▶ Instructions to follow:
The records below are to be restated word for word; their pictures are not.

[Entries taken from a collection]
########
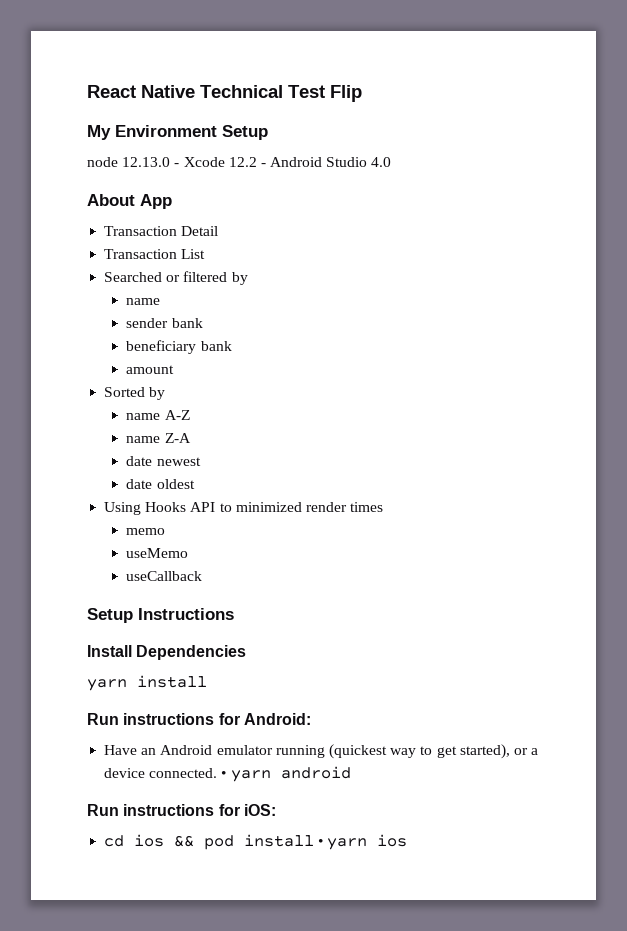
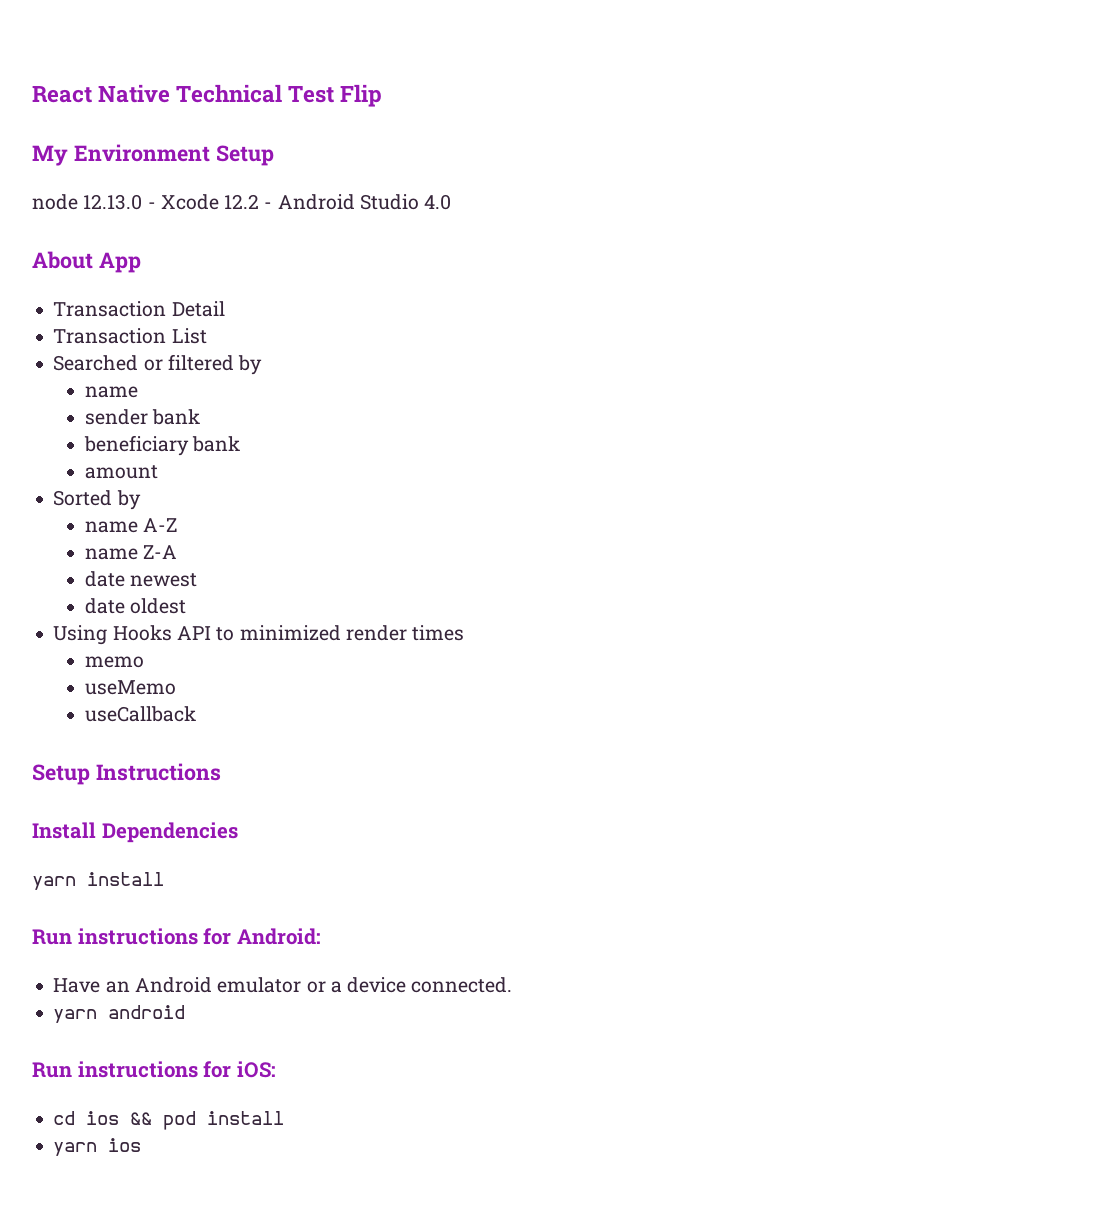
- Have an Android emulator running (quickest way to get started), or a device connected. • yarn android
+ Have an Android emulator or a device connected.
+ yarn android
- cd ios && pod install • yarn ios
+ cd ios && pod install
+ yarn ios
########
▶ Answer section:
- Have an Android emulator running (quickest way to get started), or a device connected. • yarn android
+ Have an Android emulator or a device connected.
+ yarn android
- cd ios && pod install • yarn ios
+ cd ios && pod install
+ yarn ios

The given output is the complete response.